The Centre of the Universe has been convulsed for days now over the great Rob Ford Doesn’t Have 22 Minutes brouhaha. It’s so insipid, with so much egg on so many faces, it deserves comment, even this far from the Centre of the Universe.
First, some background.
Rob Ford is the mayor of Toronto who seems to be beloved by some, despised by others. From what I’ve been able to gather, he is a bit of a right-winger, so much of one that he had Don Cherry speak at his swearing in ceremony. The Toronto elite is quite appalled that a right-wing idiot is in charge of their World Class City. (Toronto is suffering a severe case of Nenshi envy: they can’t believe that Calgary has elected a hip Muslim, while the Centre of the Universe has Rob Ford.)

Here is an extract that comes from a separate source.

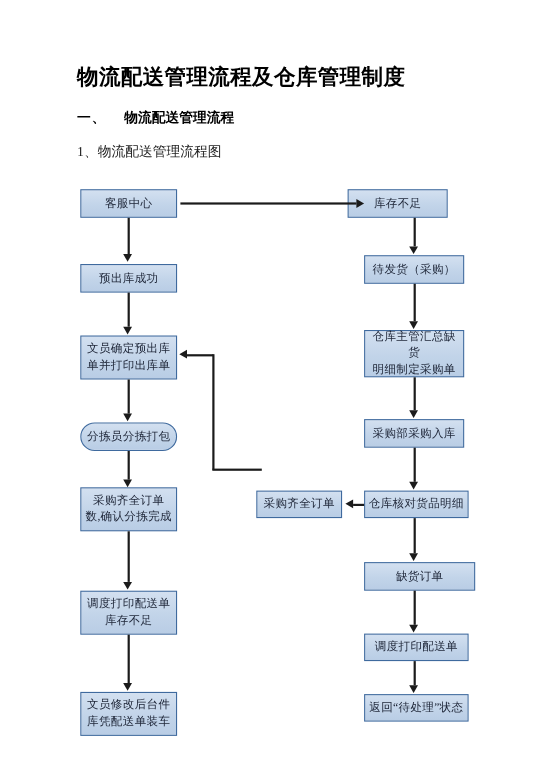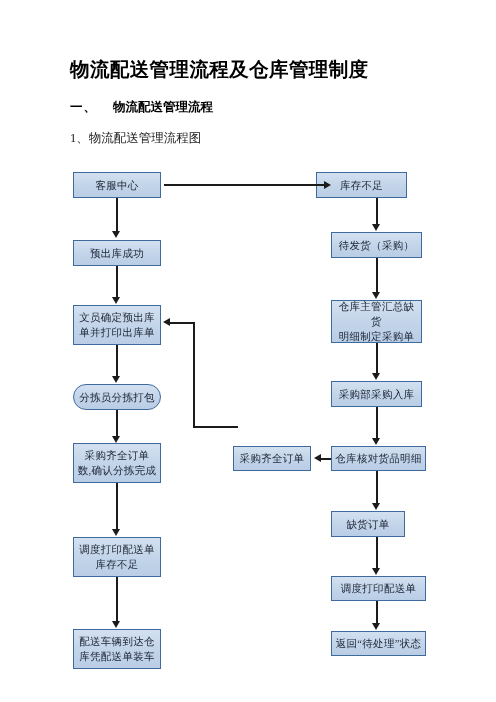"缺货订单" div.node { width: 74px -> 101px }
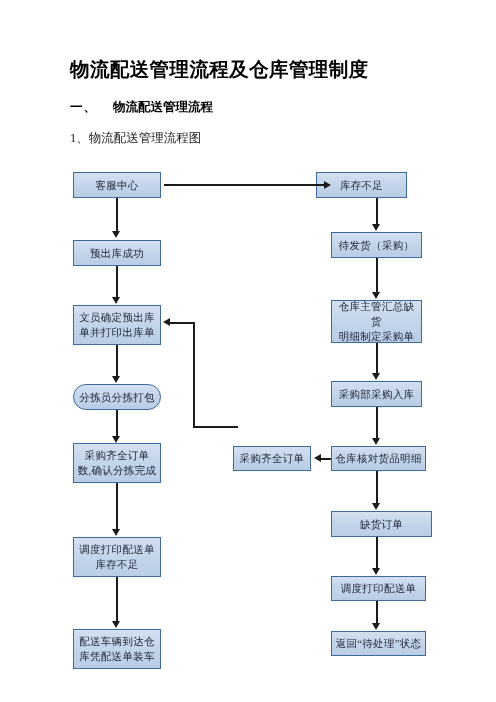"配送车辆到达仓" span.l1 { text: 配送车辆到达仓 -> 文员修改后台件 }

The other player in this sorry saga is Mary Walsh, a performer on the long running (19 seasons, which, by the standards of some CBC shows, makes it a youngster) CBC news satire program, This Hour Has 22 Minutes. Walsh plays a character named Marg Delahunty, whose specialty is ambushing politicians. This is apparently considered to be quite funny for some, and by “some” I mean the 0.000001 per cent of the population that watches, or has ever watched, 22 Minutes. Here’s a sampling of some of her work.
Anyway, Walsh (in her Delahunty character) thought it would be funny to ambush Ford at his home as he squeezed himself into his car to take his daughter to school. Here’s the bit as seen on 22 Minutes.
Not particularly funny, but then, very little on 22 Minutes is particularly funny. But things get absolutely hilarious off screen. Ford, apparently terrified by a middle-aged woman with a microphone, went into his house and phoned 911 in a profanity-laced, panicky call. He apparently got really angry when the police didn’t respond, and phoned back with one of those “do you know who I am?” calls, only with plenty of F-words.
Things got even more complicated when a CBC report claimed that Ford called the 911 dispatchers “bitches”, which was later refuted by Toronto’s police chief. This, of course, gave CBC haters (that would be anything owned by Quebecor) a chance to turn on the CBC for its inaccurate report.
This bit of silliness has led to lots of chatter amongst the Toronto chattering classes. Some people feel Ford overreacted, and there was no excuse for profanity. Others feel the CBC stepped over the line in invading a politician’s privacy.
Well, guess what? They’re both right.
First, Ford’s reaction was incredible. Was he in actual fear for his life? It’s entirely possible that he had no idea who Mary Walsh is (I would generously say 98% of Canadians couldn’t identify her either), but clearly this was something for TV. A politician with an ounce of common sense would play along, and the whole thing blows over. Calling 911 just solidified the views of many that the man is an idiot.
BUT… 22 Minutes did step over the line. Politicians do have a right to a private life, and accosting a politician outside his home on his way to work is an invasion of his privacy. Politicians, particularly high-profile ones like Ford, live life in a fishbowl. I think most Canadians believe our politicos deserve to be left alone while they’re at home. Politics is a bad enough business without being accosted outside your own home.
So, there’s plenty of egg to go around. Ford panicked and looked stupid, and Walsh overstepped an invisible line. And all this over a lousy 3 minute bit on a show hardly anyone watches.